## What this task involves
Transcribe the data below verbatim from the line with "column KPI |" to the line with "280350 Lagarto | % D1: 0.997 -> 0.993". Include both of those lines.

Revision comparison data
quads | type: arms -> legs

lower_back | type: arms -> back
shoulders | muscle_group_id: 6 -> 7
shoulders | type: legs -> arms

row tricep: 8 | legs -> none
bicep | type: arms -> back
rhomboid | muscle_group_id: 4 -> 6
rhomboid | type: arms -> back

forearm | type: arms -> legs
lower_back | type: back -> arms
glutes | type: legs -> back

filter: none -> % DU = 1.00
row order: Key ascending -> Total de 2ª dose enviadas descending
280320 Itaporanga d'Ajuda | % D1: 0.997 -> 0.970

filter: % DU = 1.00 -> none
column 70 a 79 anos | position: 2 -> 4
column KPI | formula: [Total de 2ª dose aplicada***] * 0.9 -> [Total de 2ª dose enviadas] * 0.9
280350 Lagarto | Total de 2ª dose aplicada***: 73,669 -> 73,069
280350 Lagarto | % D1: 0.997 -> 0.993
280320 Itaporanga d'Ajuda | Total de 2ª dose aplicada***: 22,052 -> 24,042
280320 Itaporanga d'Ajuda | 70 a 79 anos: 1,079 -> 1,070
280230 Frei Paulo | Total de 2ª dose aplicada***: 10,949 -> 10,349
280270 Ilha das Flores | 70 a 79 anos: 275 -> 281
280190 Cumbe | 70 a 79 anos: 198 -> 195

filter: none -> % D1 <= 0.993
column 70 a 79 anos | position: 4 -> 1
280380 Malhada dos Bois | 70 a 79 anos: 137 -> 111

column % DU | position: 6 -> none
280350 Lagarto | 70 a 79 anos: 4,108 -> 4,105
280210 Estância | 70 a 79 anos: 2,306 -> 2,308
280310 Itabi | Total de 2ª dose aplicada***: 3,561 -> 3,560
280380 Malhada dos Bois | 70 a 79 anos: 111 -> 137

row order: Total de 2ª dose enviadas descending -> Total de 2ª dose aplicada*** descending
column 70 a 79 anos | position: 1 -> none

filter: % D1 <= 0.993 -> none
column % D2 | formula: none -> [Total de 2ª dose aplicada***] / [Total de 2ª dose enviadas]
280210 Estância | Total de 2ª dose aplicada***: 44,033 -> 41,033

## Your solution
column KPI | formula: [Total de 2ª dose aplicada***] * 0.9 -> [Total de 2ª dose enviadas] * 0.9
280350 Lagarto | Total de 2ª dose aplicada***: 73,669 -> 73,069
280350 Lagarto | % D1: 0.997 -> 0.993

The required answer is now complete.